___ Given data

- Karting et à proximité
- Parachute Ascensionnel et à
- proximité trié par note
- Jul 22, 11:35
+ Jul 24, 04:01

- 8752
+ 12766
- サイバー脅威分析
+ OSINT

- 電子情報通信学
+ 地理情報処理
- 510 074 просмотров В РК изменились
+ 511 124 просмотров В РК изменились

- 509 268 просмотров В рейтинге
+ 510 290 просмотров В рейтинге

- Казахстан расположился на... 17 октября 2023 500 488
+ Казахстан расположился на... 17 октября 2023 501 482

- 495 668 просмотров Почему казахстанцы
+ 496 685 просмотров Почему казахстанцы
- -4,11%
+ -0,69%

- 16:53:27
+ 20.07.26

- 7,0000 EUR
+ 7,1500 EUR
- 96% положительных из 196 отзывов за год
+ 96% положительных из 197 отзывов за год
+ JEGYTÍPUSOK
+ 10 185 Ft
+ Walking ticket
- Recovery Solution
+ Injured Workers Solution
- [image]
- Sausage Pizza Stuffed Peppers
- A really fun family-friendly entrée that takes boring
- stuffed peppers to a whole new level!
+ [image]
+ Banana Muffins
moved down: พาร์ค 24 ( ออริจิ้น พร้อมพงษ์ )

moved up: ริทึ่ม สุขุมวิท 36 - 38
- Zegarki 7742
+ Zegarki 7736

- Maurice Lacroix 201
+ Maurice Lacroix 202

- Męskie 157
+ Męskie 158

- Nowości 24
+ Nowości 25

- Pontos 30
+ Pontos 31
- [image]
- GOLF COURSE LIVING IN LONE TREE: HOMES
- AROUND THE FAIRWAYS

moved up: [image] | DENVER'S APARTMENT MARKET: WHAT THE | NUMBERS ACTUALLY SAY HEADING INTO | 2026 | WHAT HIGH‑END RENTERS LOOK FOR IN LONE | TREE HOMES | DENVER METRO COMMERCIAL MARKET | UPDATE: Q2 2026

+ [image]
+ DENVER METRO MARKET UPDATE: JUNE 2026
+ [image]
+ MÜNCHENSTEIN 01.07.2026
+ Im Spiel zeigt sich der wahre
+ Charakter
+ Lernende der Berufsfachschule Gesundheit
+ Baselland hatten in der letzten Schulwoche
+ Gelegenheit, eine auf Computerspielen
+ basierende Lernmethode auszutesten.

______

What you have to do
Would you copy every line of the entries in which "DENVER" appears?

Expected answer
moved up: [image] | DENVER'S APARTMENT MARKET: WHAT THE | NUMBERS ACTUALLY SAY HEADING INTO | 2026 | WHAT HIGH‑END RENTERS LOOK FOR IN LONE | TREE HOMES | DENVER METRO COMMERCIAL MARKET | UPDATE: Q2 2026
+ DENVER METRO MARKET UPDATE: JUNE 2026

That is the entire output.